Start of Provided records

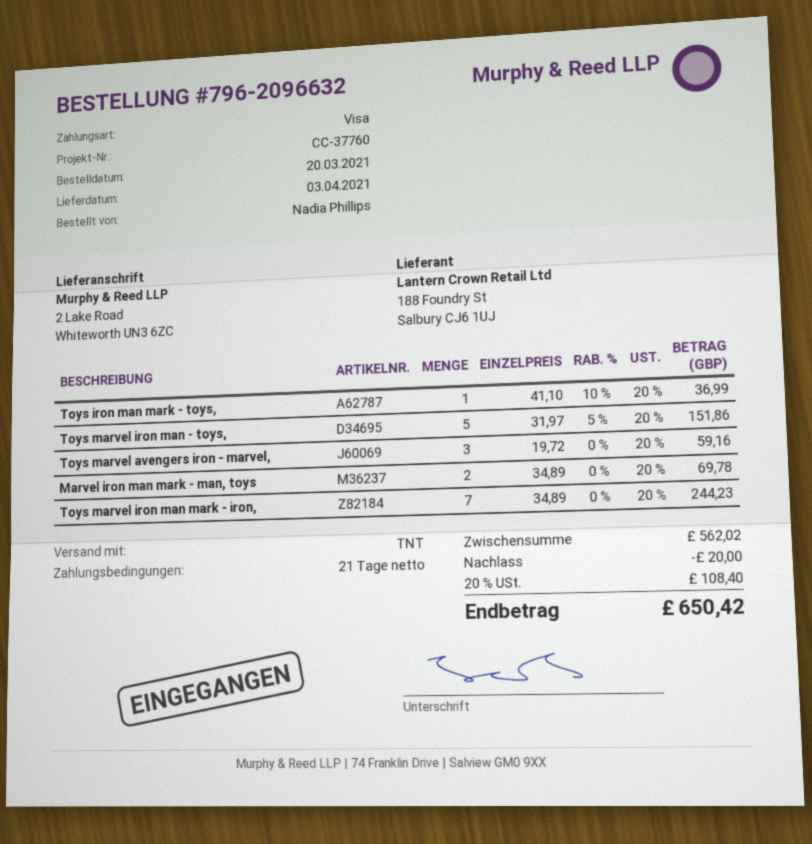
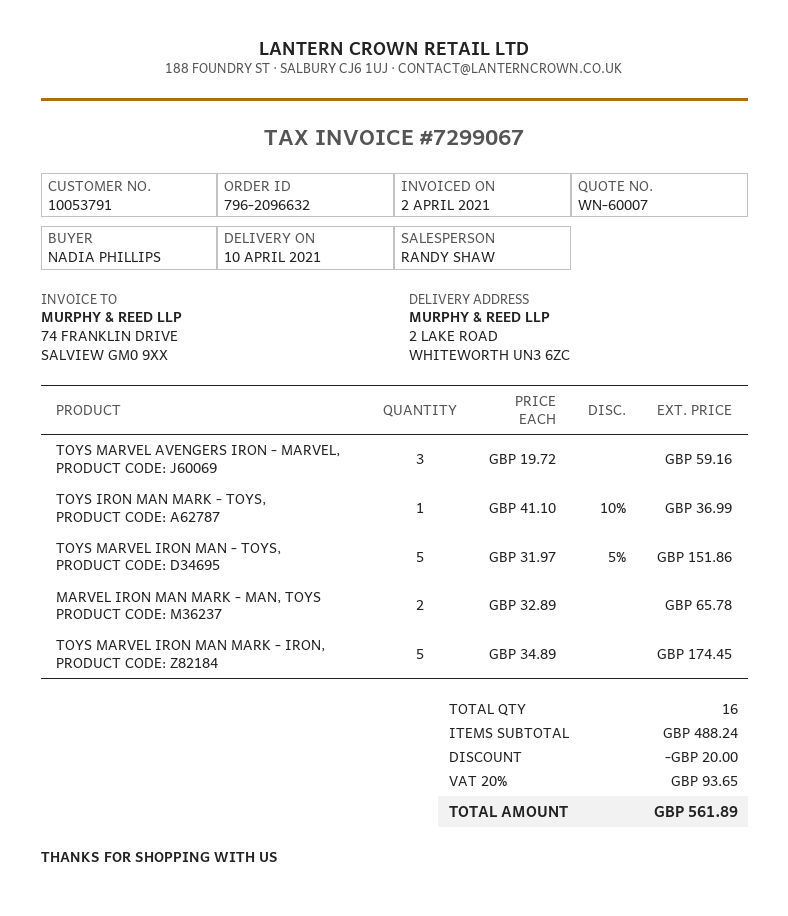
delivery date: 2021-04-03 -> 2021-04-10
Marvel iron man mark - man, toys: 2 x 34.89 = 69.78 -> 2 x 32.89 = 65.78
Toys marvel iron man mark - iron,: 7 x 34.89 = 244.23 -> 5 x 34.89 = 174.45
subtotal: 562.02 -> 488.24
tax: 20% = 108.40 -> 20% = 93.65
total: 650.42 -> 561.89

End of Provided records

=== Your task ===
Every line that includes "mark" must be copied from the material above.

=== Answer for this exercise ===
Marvel iron man mark - man, toys: 2 x 34.89 = 69.78 -> 2 x 32.89 = 65.78
Toys marvel iron man mark - iron,: 7 x 34.89 = 244.23 -> 5 x 34.89 = 174.45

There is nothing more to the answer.